**Exercise goal**
Work out how many lines of the data contain "dosiahla" and reply with that number alone.

**Provided entries**
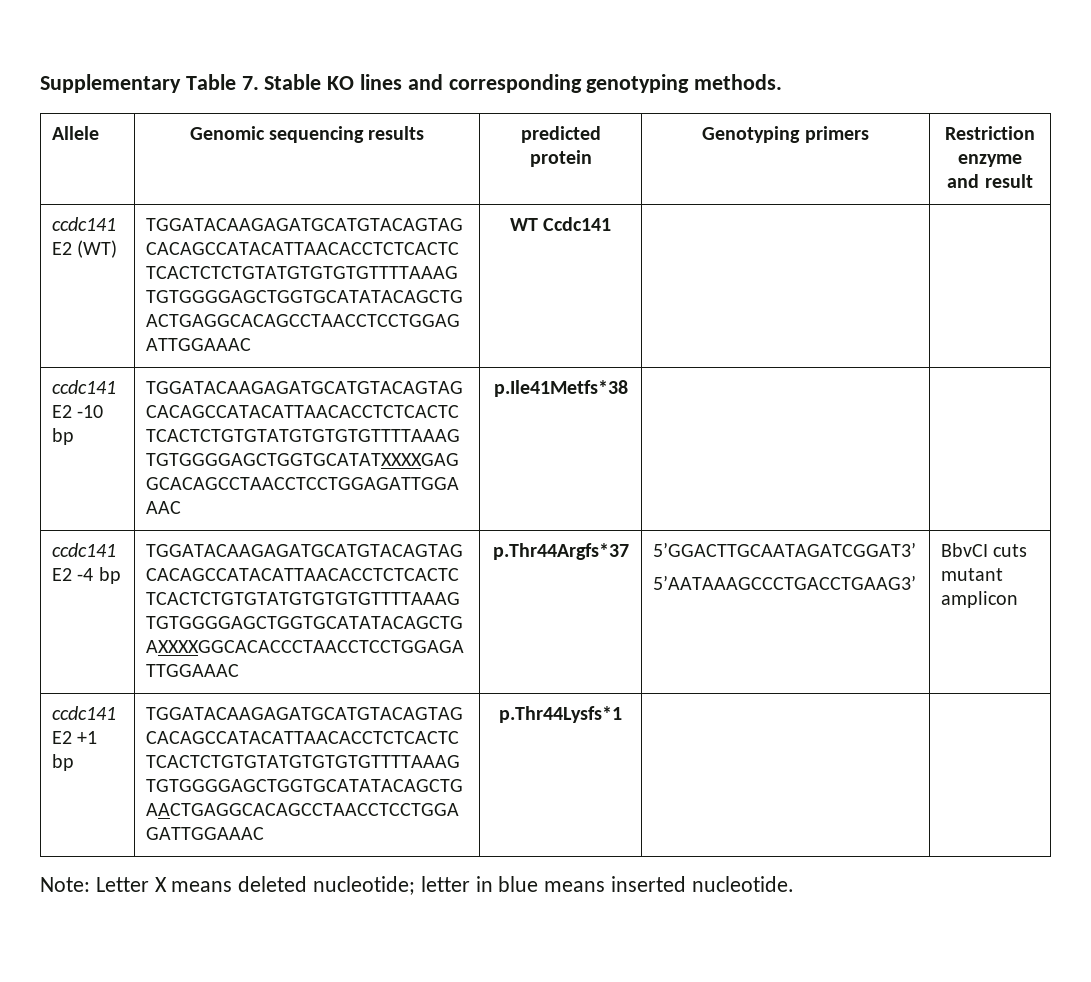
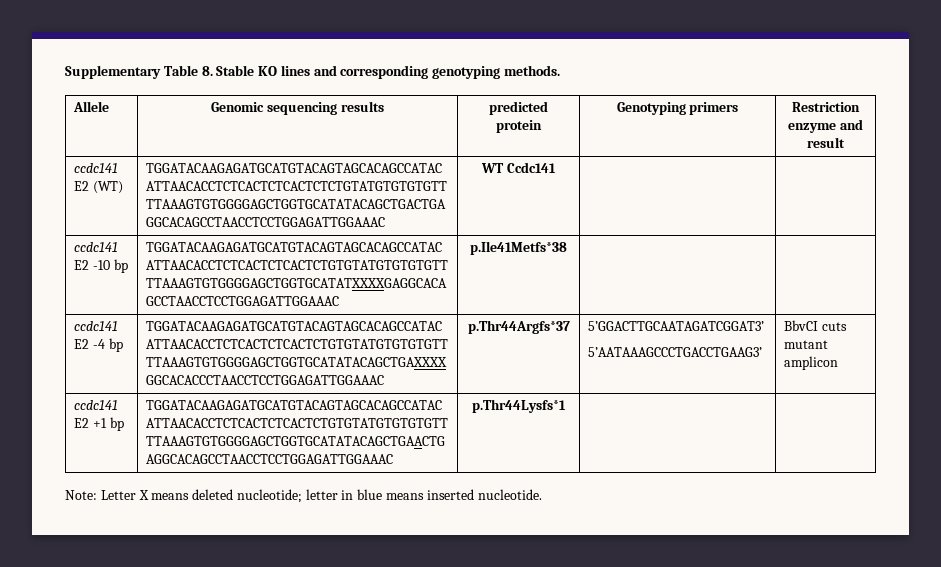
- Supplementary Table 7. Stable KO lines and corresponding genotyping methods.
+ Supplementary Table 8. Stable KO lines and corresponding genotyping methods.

...

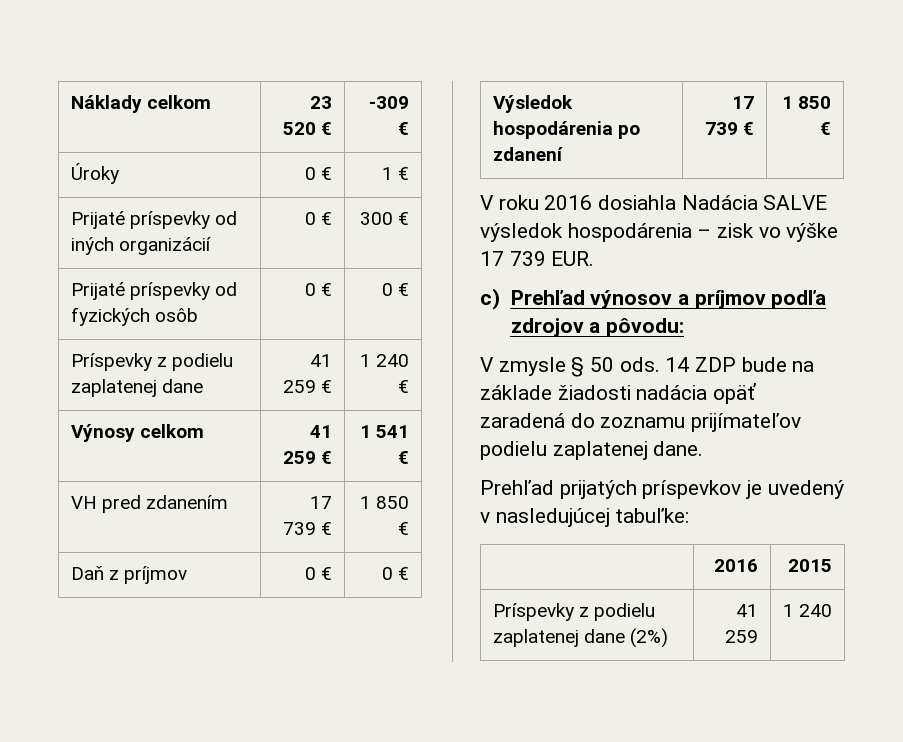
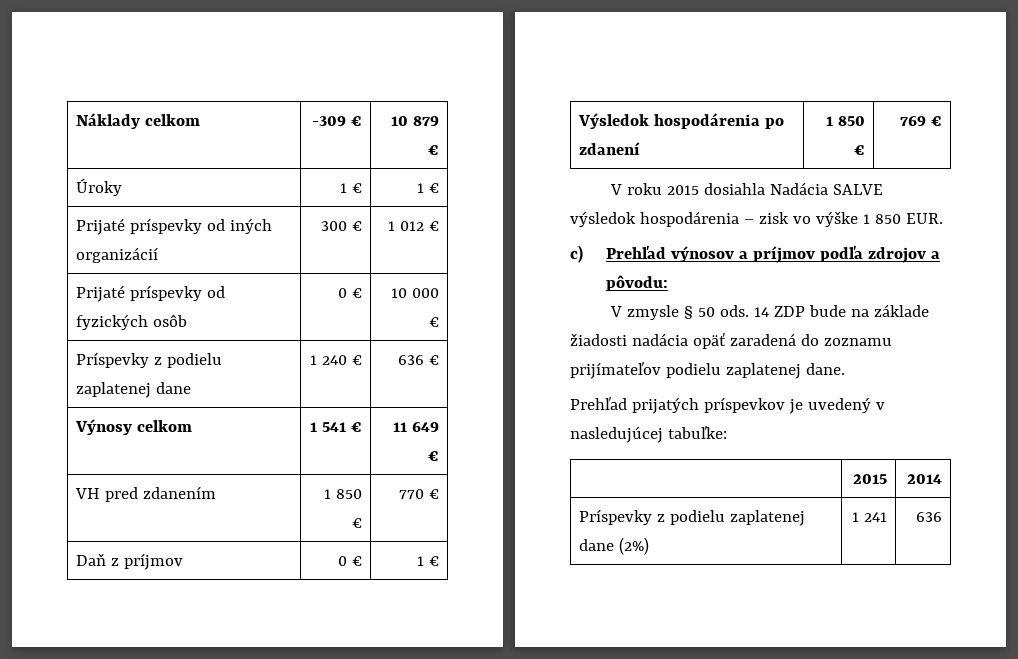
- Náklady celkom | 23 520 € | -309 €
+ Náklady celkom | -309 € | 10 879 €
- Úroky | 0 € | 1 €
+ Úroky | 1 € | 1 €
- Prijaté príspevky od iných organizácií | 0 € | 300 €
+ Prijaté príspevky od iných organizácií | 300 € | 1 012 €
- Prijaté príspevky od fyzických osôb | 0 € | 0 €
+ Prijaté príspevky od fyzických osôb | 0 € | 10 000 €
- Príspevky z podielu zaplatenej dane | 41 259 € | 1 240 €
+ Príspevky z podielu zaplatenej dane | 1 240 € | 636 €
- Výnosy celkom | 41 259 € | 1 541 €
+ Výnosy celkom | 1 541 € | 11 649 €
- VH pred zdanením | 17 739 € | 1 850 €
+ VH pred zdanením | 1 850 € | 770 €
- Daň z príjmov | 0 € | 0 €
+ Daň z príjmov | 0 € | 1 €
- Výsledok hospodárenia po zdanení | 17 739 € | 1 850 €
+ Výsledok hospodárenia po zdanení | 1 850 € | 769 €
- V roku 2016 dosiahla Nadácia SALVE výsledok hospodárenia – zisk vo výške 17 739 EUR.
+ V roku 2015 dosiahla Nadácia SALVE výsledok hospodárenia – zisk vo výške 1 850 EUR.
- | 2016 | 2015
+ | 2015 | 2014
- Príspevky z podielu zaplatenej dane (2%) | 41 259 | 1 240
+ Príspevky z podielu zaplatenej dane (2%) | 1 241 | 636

**Answer for this exercise**
2